# Data
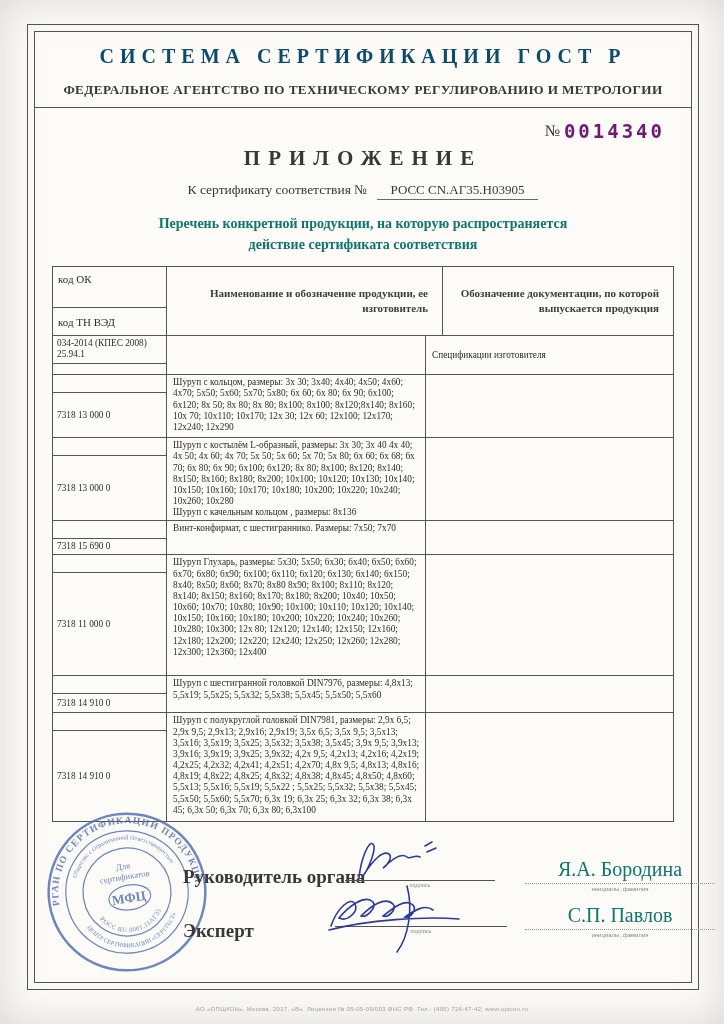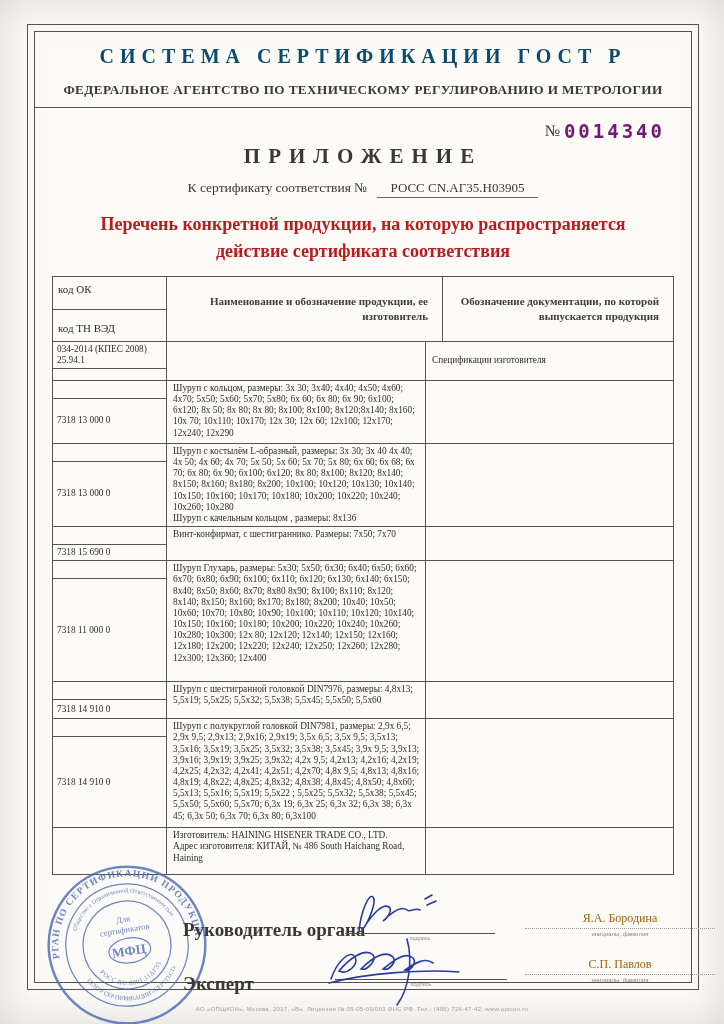"Перечень конкретной продукции, на" .list-heading { color: #b91c1c -> #0f766e; font-size: 18px -> 14px }
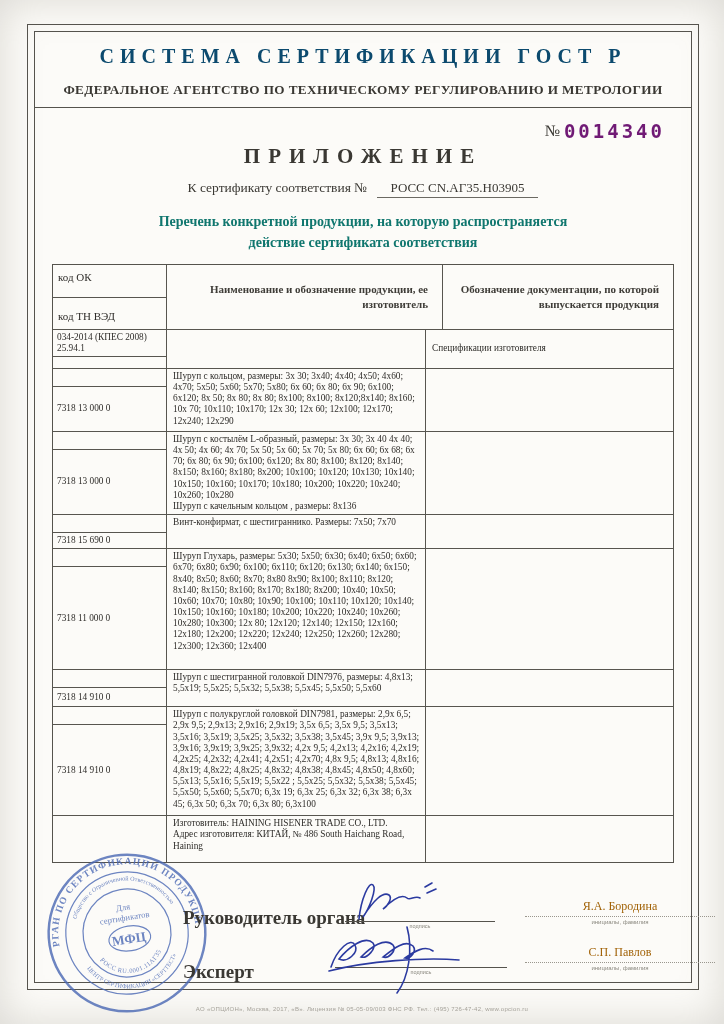"код ОК" .thead .h1a { padding: 6px 4px 2px 5px -> 6px 4px 10px 5px }
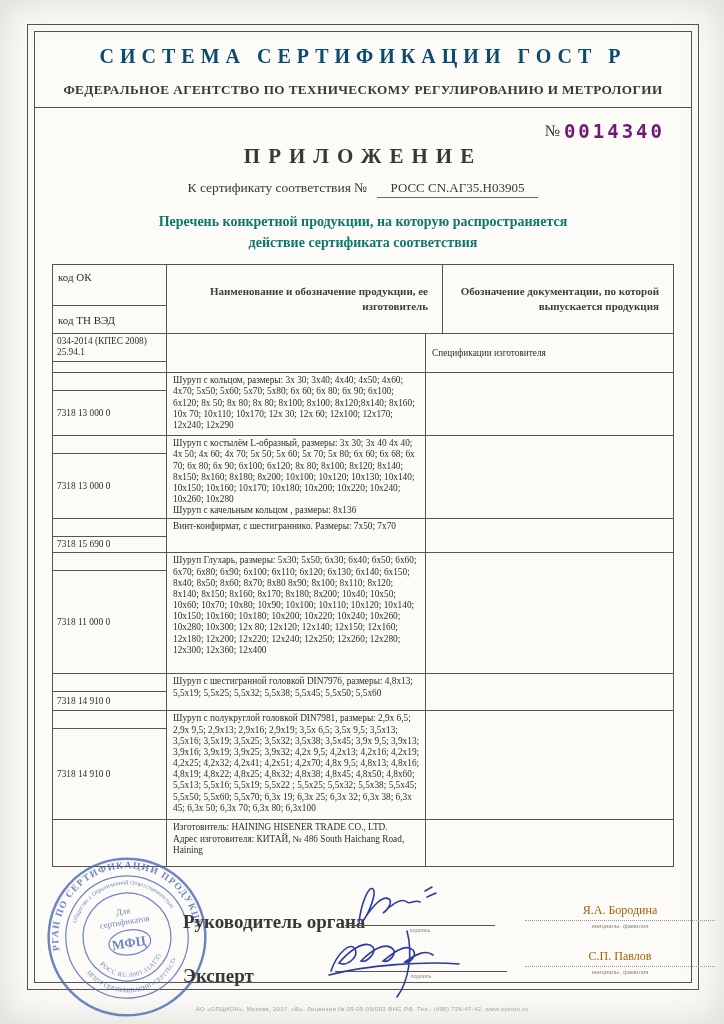"Изготовитель: HAINING HISENER TRADE CO.," div.trow { html: <div> <div> <div></div> <div></div> </div> <div> <div>Изготовитель: HAINING HISENER TRADE CO., LTD.</div> <div>Адрес изготовителя: КИТАЙ, № 486 South Haichang Road, Haining</div> </div> <div></div> </div> -> none }
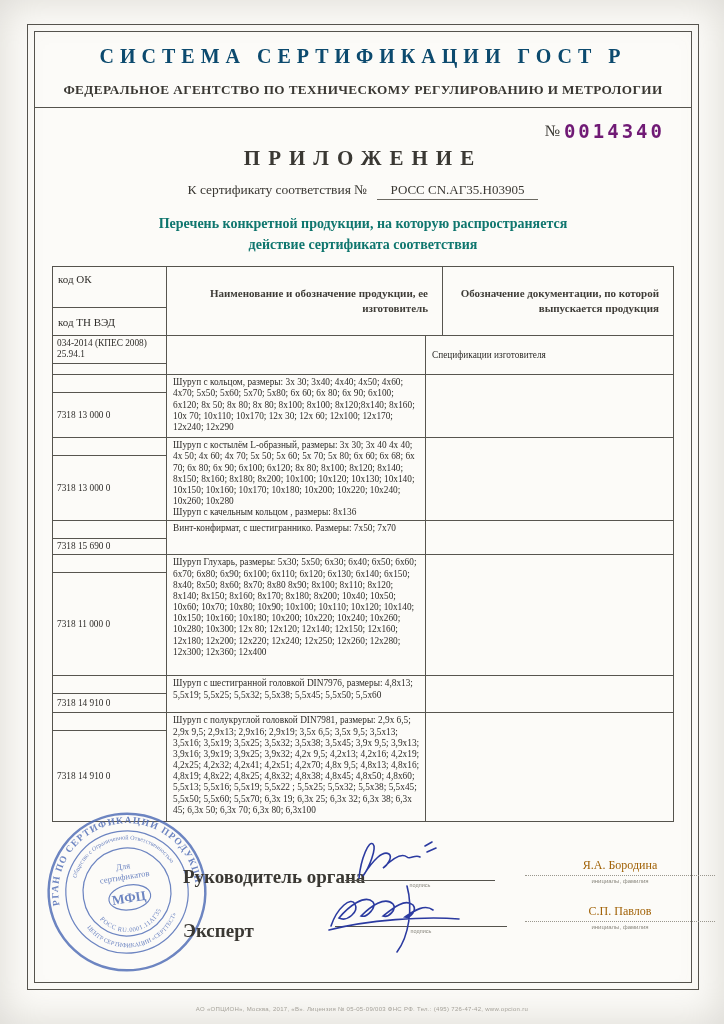"Я.А. Бородина" .name-value { color: #a16207 -> #0f766e; font-size: 12px -> 20px }
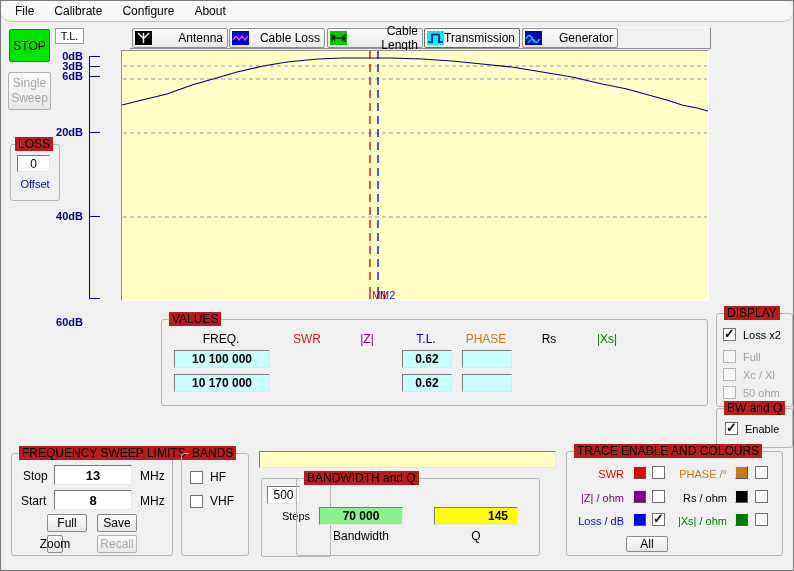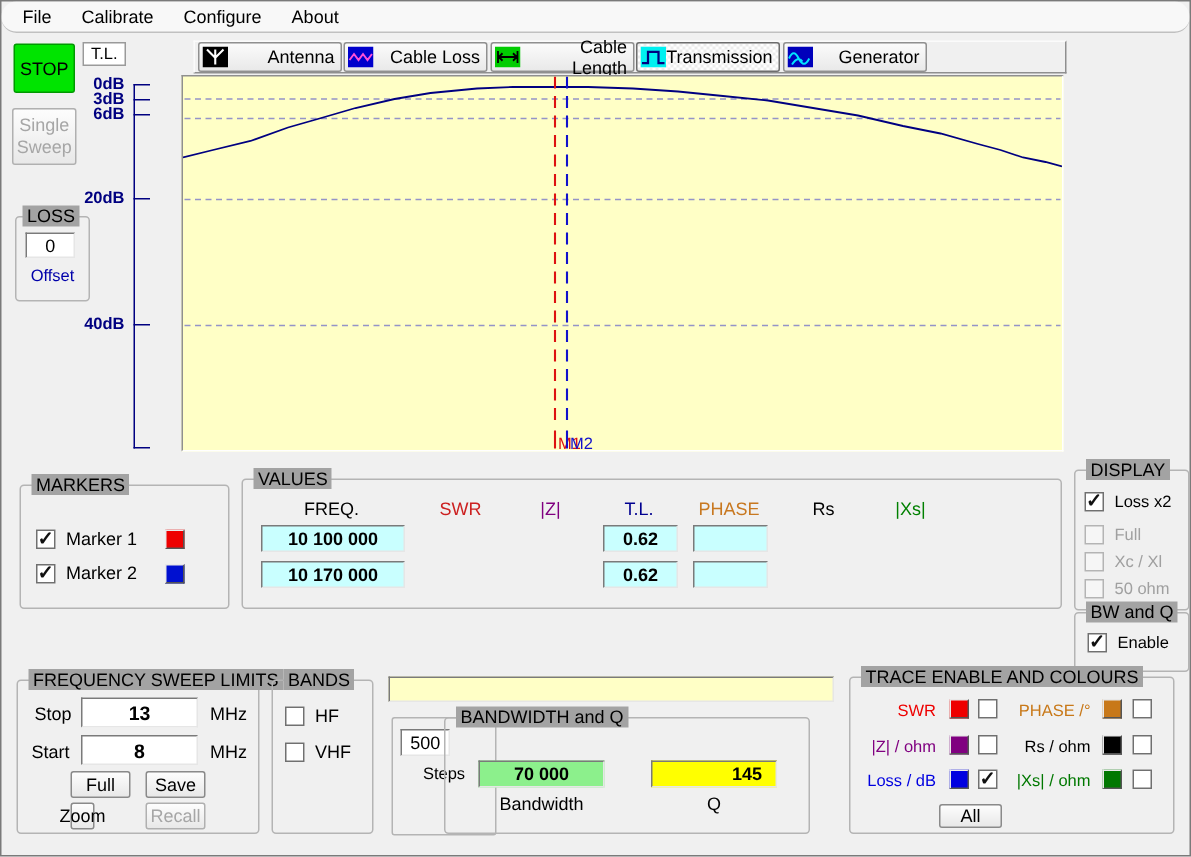"LOSS" .gbox>.legend { background: #a3a3a3 -> #b91c1c }
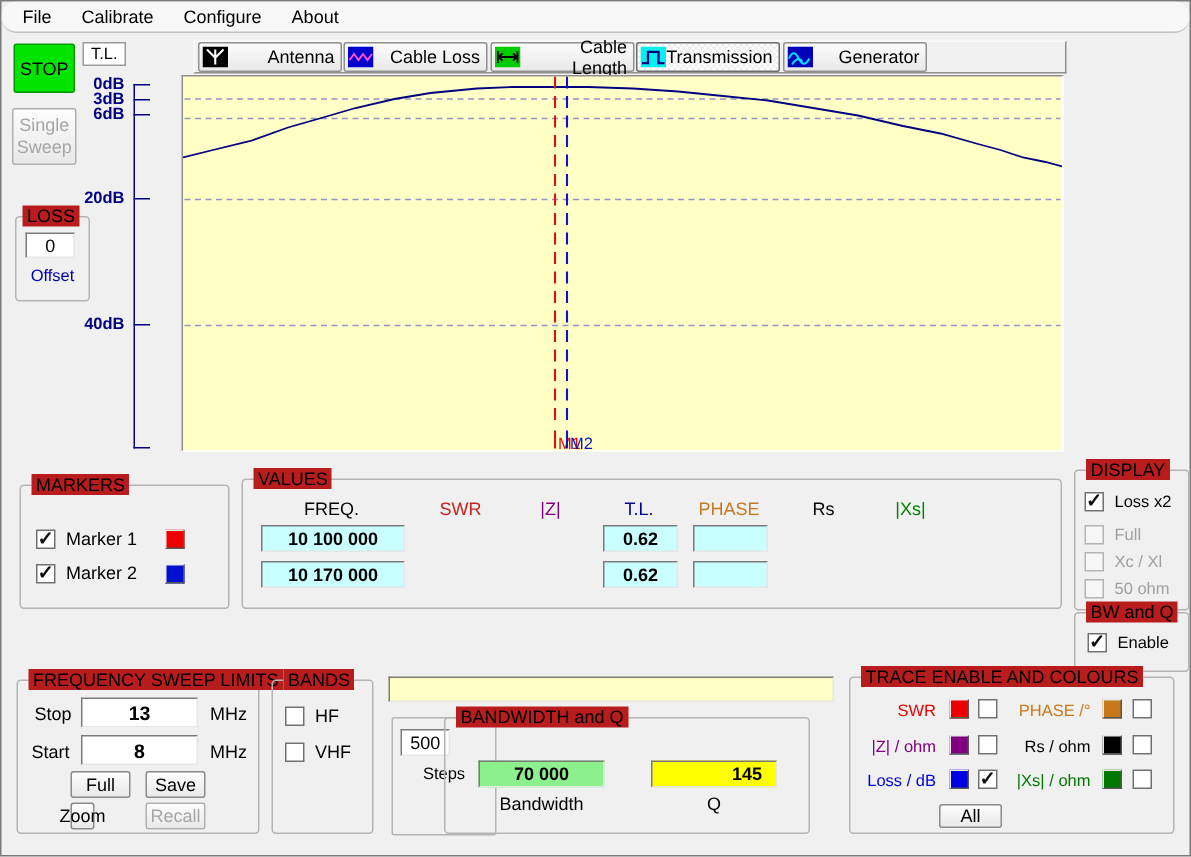"MARKERS" div.gbox { html: <div> <span>MARKERS</span> <div> <span></span> <span>Marker 1</span> <span></span> </div> <div> <span></span> <span>Marker 2</span> <span></span> </div> </div> -> none }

# Instructions for the task
Go through the material above and print all of it exactly, except the pictures.

# Reply
"Перечень конкретной продукции, на" .list-heading { color: #b91c1c -> #0f766e; font-size: 18px -> 14px }
"код ОК" .thead .h1a { padding: 6px 4px 2px 5px -> 6px 4px 10px 5px }
"Изготовитель: HAINING HISENER TRADE CO.," div.trow { html: <div> <div> <div></div> <div></div> </div> <div> <div>Изготовитель: HAINING HISENER TRADE CO., LTD.</div> <div>Адрес изготовителя: КИТАЙ, № 486 South Haichang Road, Haining</div> </div> <div></div> </div> -> none }
"Я.А. Бородина" .name-value { color: #a16207 -> #0f766e; font-size: 12px -> 20px }
"LOSS" .gbox>.legend { background: #a3a3a3 -> #b91c1c }
"MARKERS" div.gbox { html: <div> <span>MARKERS</span> <div> <span></span> <span>Marker 1</span> <span></span> </div> <div> <span></span> <span>Marker 2</span> <span></span> </div> </div> -> none }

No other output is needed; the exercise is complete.